Por se tratar de uma reforma pontual do sistema recursal, é possível que a súmula impeditiva de apelação não gere os efeitos almejados. A possibilidade de recurso contra a decisão que não recebe a apelação é um dos pontos que revela um pouco da ineficácia da medida para reduzir o número de recursos nos tribunais superiores.

Há tempos existe uma enorme preocupação com a uniformização jurisprudencial, com o fundamento de que é através dela que se alcança a segurança jurídica tão almejada. Realmente, não há dúvidas de que o direito uniformizado, onde todos terão a mesma resposta para os mesmos conflitos, faz parte inclusive do ideal de justiça. O que não pode ocorrer é uma uniformização cega, sem análise das circunstâncias fáticas de cada caso concreto.
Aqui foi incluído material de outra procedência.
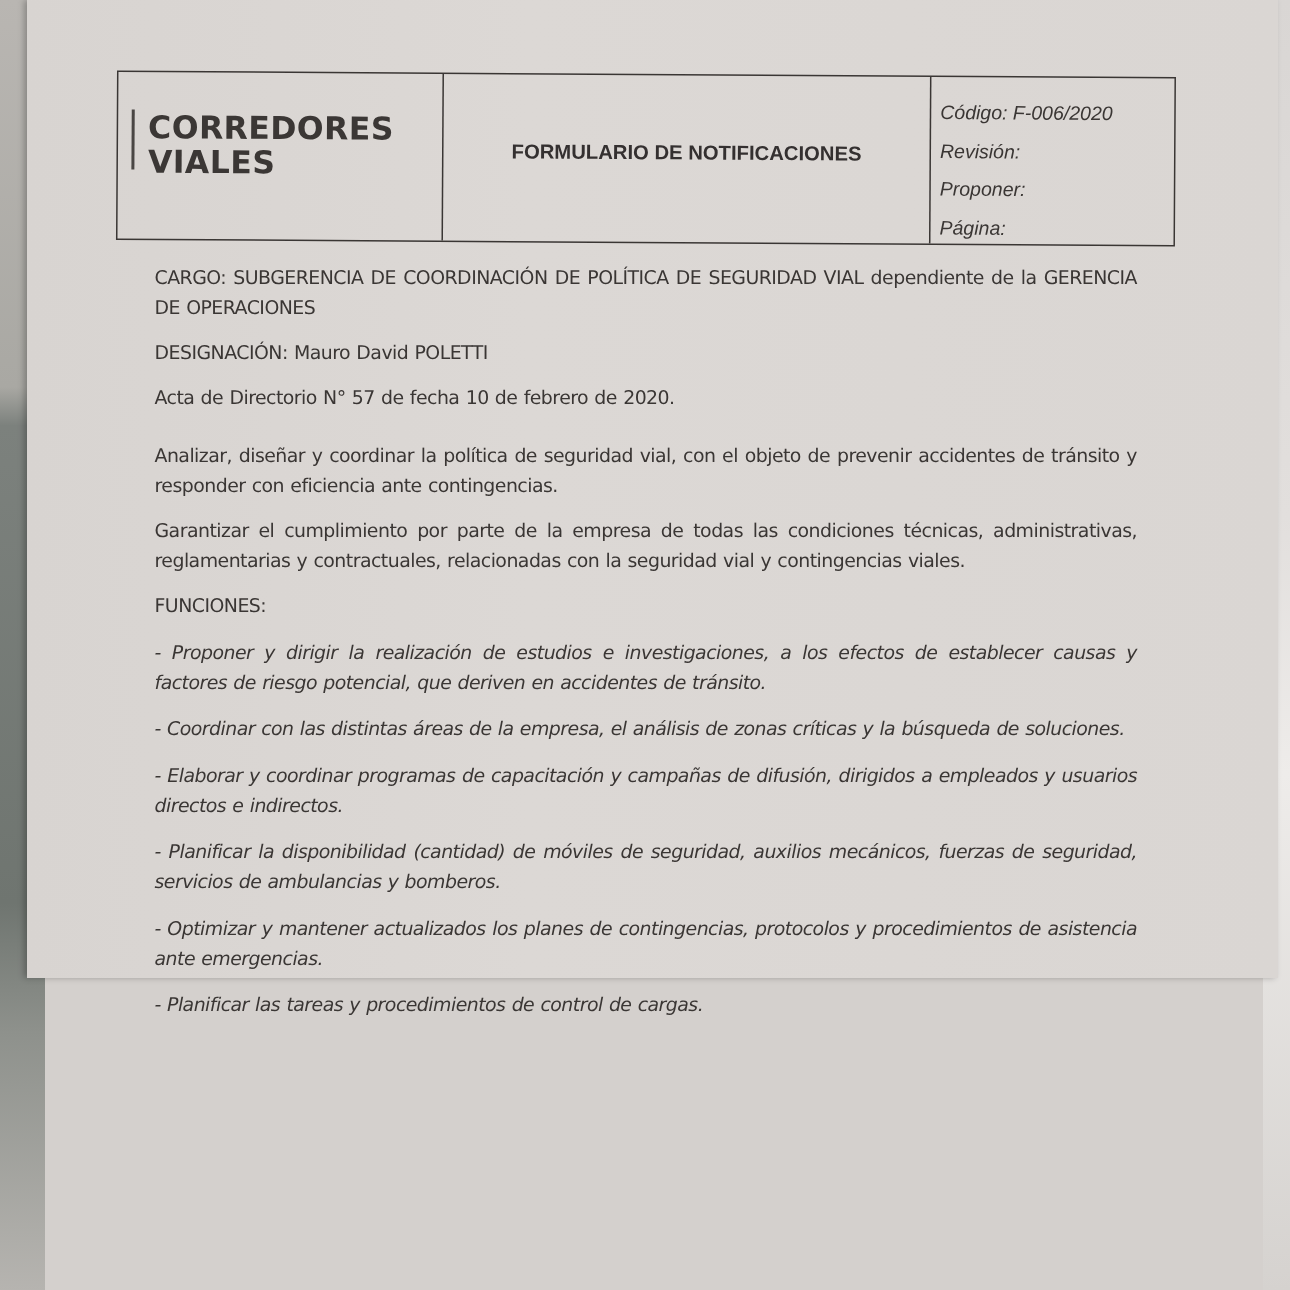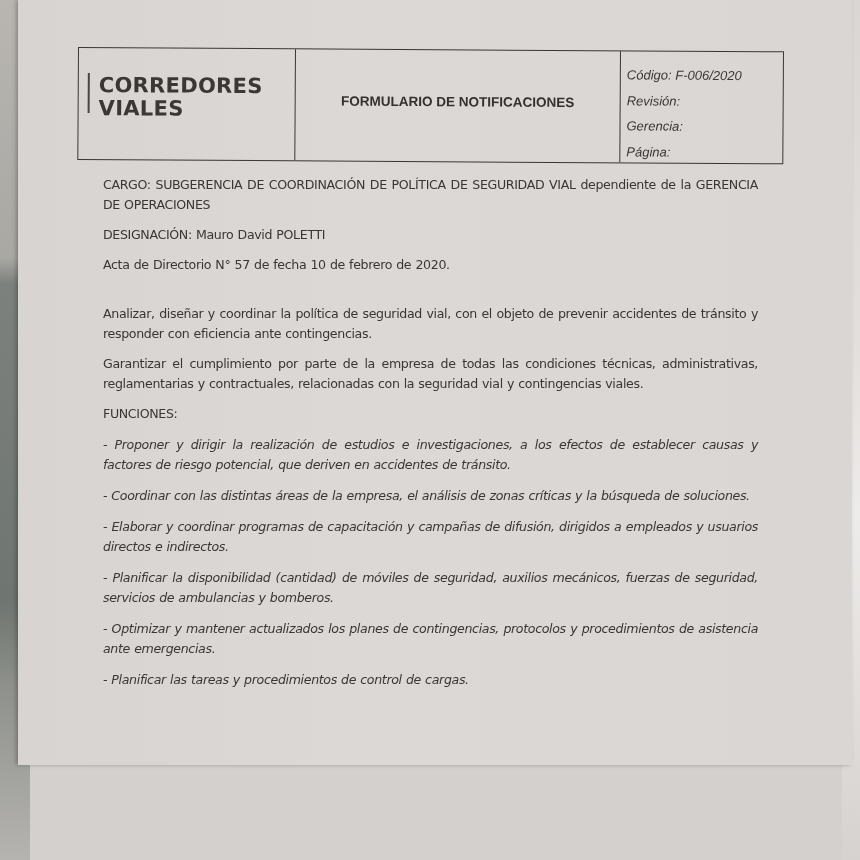--- a/index.html
+++ b/index.html
@@ -31,7 +31,7 @@
       left: 18px;
       top: 0;
       width: 834px;
-      height: 765px;
+      height: 652px;
       background: linear-gradient(to right, #d8d4d1 0%, #dcd8d5 40%, #dad6d3 100%);
       box-shadow: -2px 0 4px rgba(0,0,0,0.25);
     }

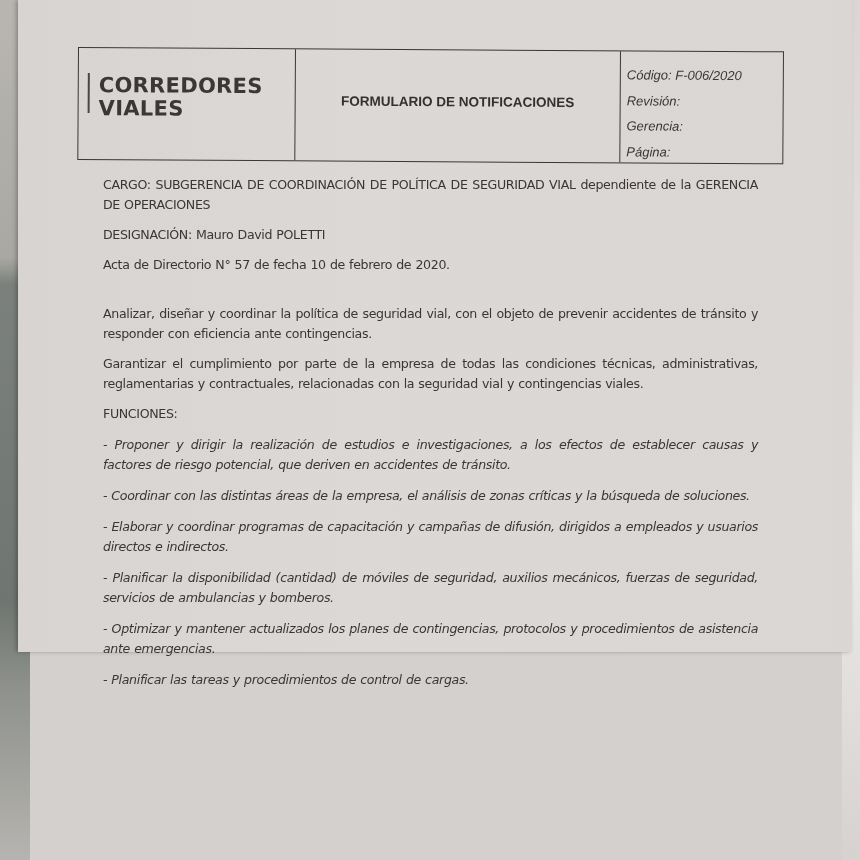--- a/index.html
+++ b/index.html
@@ -146,7 +146,7 @@
     <div class="cell-meta">
       <div class="meta-line">Código: F-006/2020</div>
       <div class="meta-line">Revisión:</div>
-      <div class="meta-line">Gerencia:</div>
+      <div class="meta-line">Proponer:</div>
       <div class="meta-line">Página:</div>
     </div>
   </div>

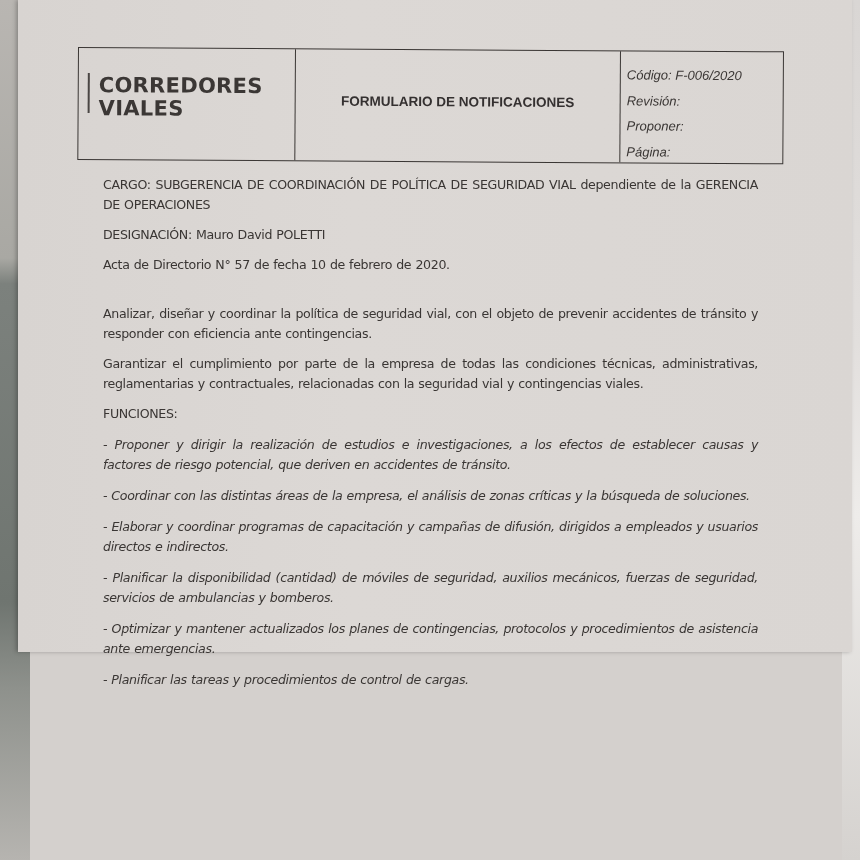--- a/index.html
+++ b/index.html
@@ -114,7 +114,7 @@
       margin: 0 0 10px 0;
     }
     .content p.gap-big {
-      margin-bottom: 29px;
+      margin-bottom: 19px;
     }
     .content p.heading {
       margin-bottom: 11px;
O mundo globalizado exige respostas rápidas e até mesmo imediatas, o que atinge também o meio jurídico. A uniformização de entendimentos jurisprudenciais parece atender a este reclamo. No entanto, o perigo reside no caso do mau julgador, que através de uma simples leitura da súmula ou da ementa do acórdão, já acha a resposta ideal para o seu caso concreto e, não raras vezes, resolve o processo e perpetua o conflito. "A preocupação maior é com a resolução da grande quantidade dos processos (não necessariamente dos litígios) e, em razão disto, o fundo hermenêutico fica prejudicado." (ALENCAR, 2009, p. 100).
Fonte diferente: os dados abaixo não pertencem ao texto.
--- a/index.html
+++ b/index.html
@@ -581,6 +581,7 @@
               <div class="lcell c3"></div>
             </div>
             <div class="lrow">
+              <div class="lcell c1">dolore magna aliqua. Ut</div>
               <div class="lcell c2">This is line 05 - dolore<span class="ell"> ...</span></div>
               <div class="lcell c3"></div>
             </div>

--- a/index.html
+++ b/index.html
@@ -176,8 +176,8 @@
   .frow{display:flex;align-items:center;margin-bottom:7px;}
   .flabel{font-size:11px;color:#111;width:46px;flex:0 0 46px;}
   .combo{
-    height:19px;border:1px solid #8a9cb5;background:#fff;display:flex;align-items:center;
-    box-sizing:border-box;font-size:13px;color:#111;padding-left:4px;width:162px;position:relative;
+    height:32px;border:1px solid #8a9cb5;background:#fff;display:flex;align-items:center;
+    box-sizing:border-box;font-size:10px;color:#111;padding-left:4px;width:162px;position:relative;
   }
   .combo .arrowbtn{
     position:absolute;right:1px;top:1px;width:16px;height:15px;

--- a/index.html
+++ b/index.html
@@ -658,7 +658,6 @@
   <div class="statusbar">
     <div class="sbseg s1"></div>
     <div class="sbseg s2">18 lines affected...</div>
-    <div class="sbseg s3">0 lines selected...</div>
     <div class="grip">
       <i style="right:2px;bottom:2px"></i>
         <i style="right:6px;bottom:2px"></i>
A súmula impeditiva de apelação é uma das várias tentativas do legislador em unificar a jurisprudência para diminuir a demanda recursal e aumentar a celeridade processual. Como já dito acima, talvez não produza os efeitos desejados, mas possui aspectos positivos e, diante dos problemas da nossa realidade, onde a morosidade e os recursos procrastinatórios são uma constante, resta-nos empreender esforços para sua melhor aplicação.
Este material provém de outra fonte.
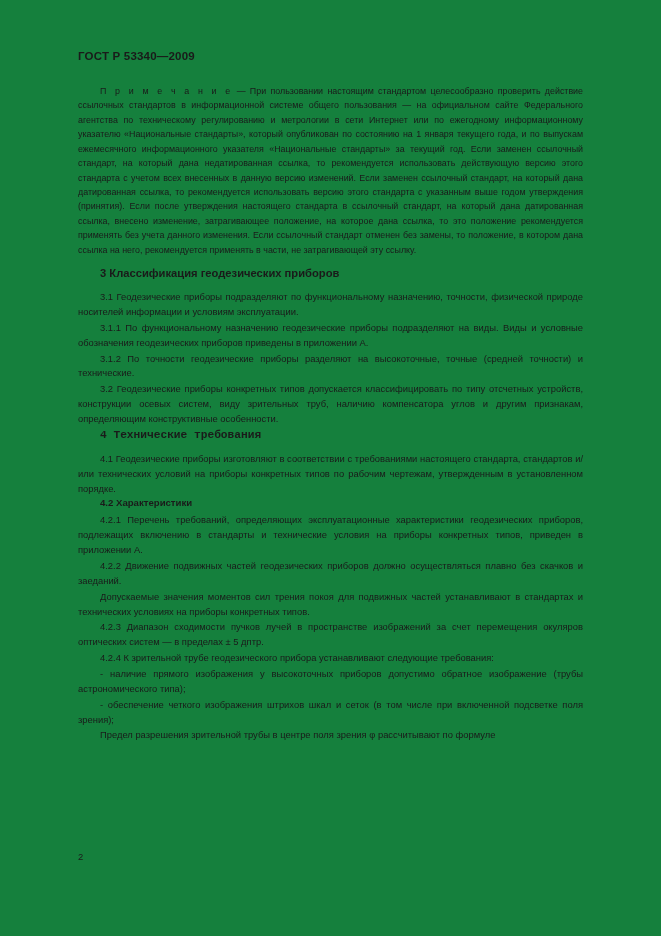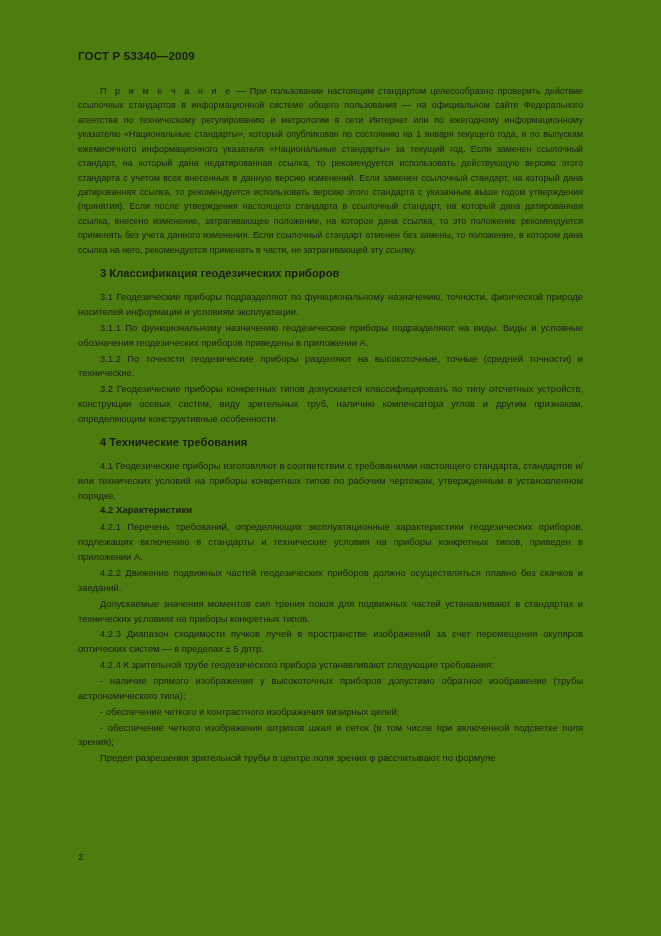--- a/index.html
+++ b/index.html
@@ -20,7 +20,7 @@
     left: 0; top: 0;
     width: 661px;
     height: 936px;
-    background: #4d7c0f;
+    background: #15803d;
   }
   .content {
     position: absolute;

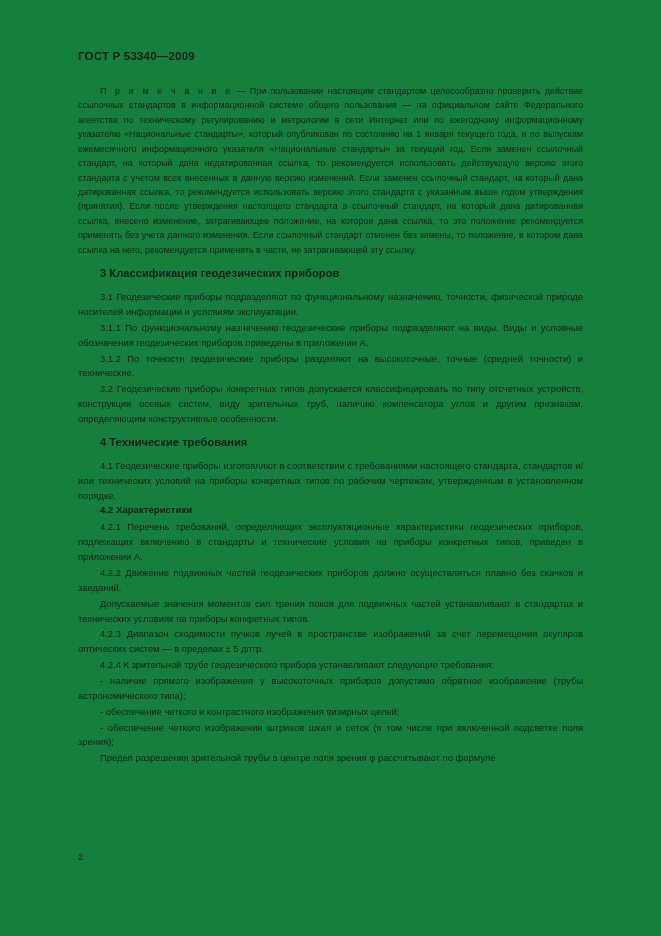--- a/index.html
+++ b/index.html
@@ -47,7 +47,7 @@
   h2.section {
     font-size: 11.2px;
     font-weight: bold;
-    margin: 9px 0 11px 0;
+    margin: 2px 0 11px 0;
     padding-left: 22px;
   }
   h3.subsection {

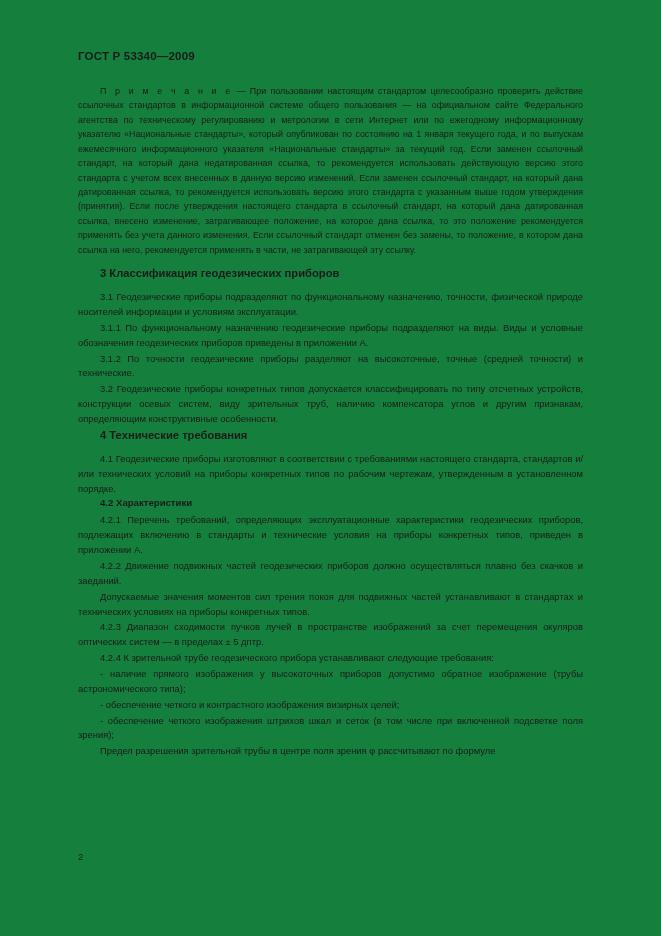--- a/index.html
+++ b/index.html
@@ -72,6 +72,7 @@
   }
   .gap-before {
     margin-top: 18px;
+    font-family: Liberation Mono, monospace;
   }
   .gap-small {
     margin-top: 9px;

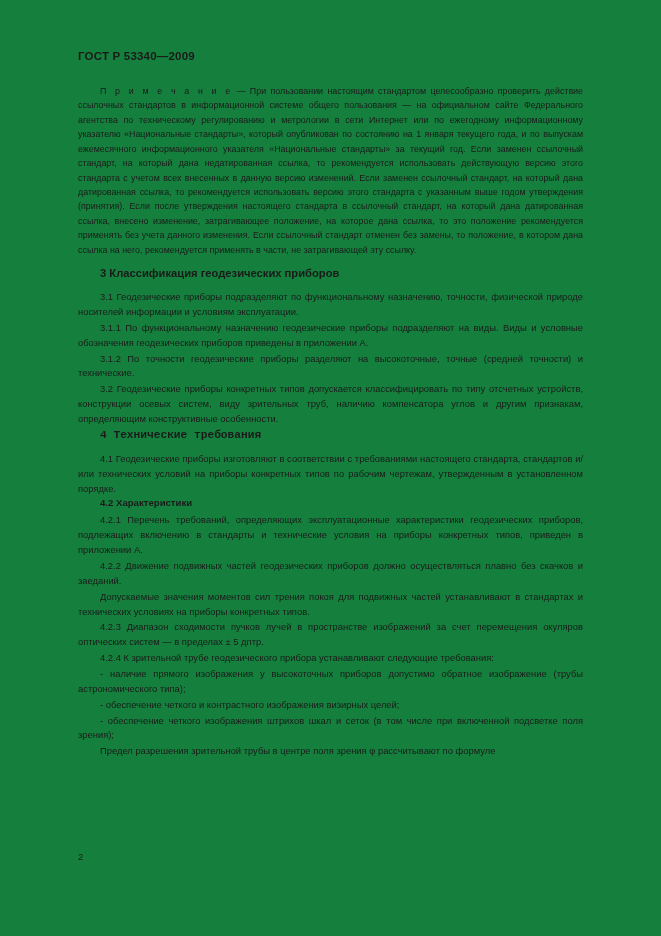--- a/index.html
+++ b/index.html
@@ -111,7 +111,6 @@
     <p class="para">4.2.3 Диапазон сходимости пучков лучей в пространстве изображений за счет перемещения окуляров оптических систем — в пределах ± 5 дптр.</p>
     <p class="para">4.2.4 К зрительной трубе геодезического прибора устанавливают следующие требования:</p>
     <p class="dash">- наличие прямого изображения у высокоточных приборов допустимо обратное изображение (трубы астрономического типа);</p>
-    <p class="dash">- обеспечение четкого и контрастного изображения визирных целей;</p>
     <p class="dash">- обеспечение четкого изображения штрихов шкал и сеток (в том числе при включенной подсветке поля зрения);</p>
     <p class="para">Предел разрешения зрительной трубы в центре поля зрения φ рассчитывают по формуле</p>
O momento é de pragmatismo. A Lei entrará em vigor inexoravelmente e temos que aplicá-la. A mínima inteligência manda que usemos todos os esforços para a sua melhor aplicação. Uma atitude eu tenho certeza que a sociedade brasileira espera de nós, lidadores do Direito: parar de reclamar que não temos Lei, especialmente quando a temos, e, então, entendemos que ela tem muitos defeitos e se torna difícil sua aplicação. Misoneísmo e idealismo são excludentes, portanto mãos à obra, porque só a boa vontade de fazer o melhor é capaz de produzir verdadeiros milagres e, a humanização da Justiça passa inexoravelmente pelo uso da nossa melhor parte – a inteligência de cada um. (ANDRIGHI, 2006).


CONCLUSÃO

O ponto central da presente monografia girou em torno do resultado prático da aplicação da Súmula Impeditiva de Apelação. Diante dos estudos realizados, vários fatores impedem que a nova regra alcance os objetivos traçados quando de sua elaboração, quais sejam, impedir os recursos protelatórios e dar maior efetividade às decisões de primeiro grau.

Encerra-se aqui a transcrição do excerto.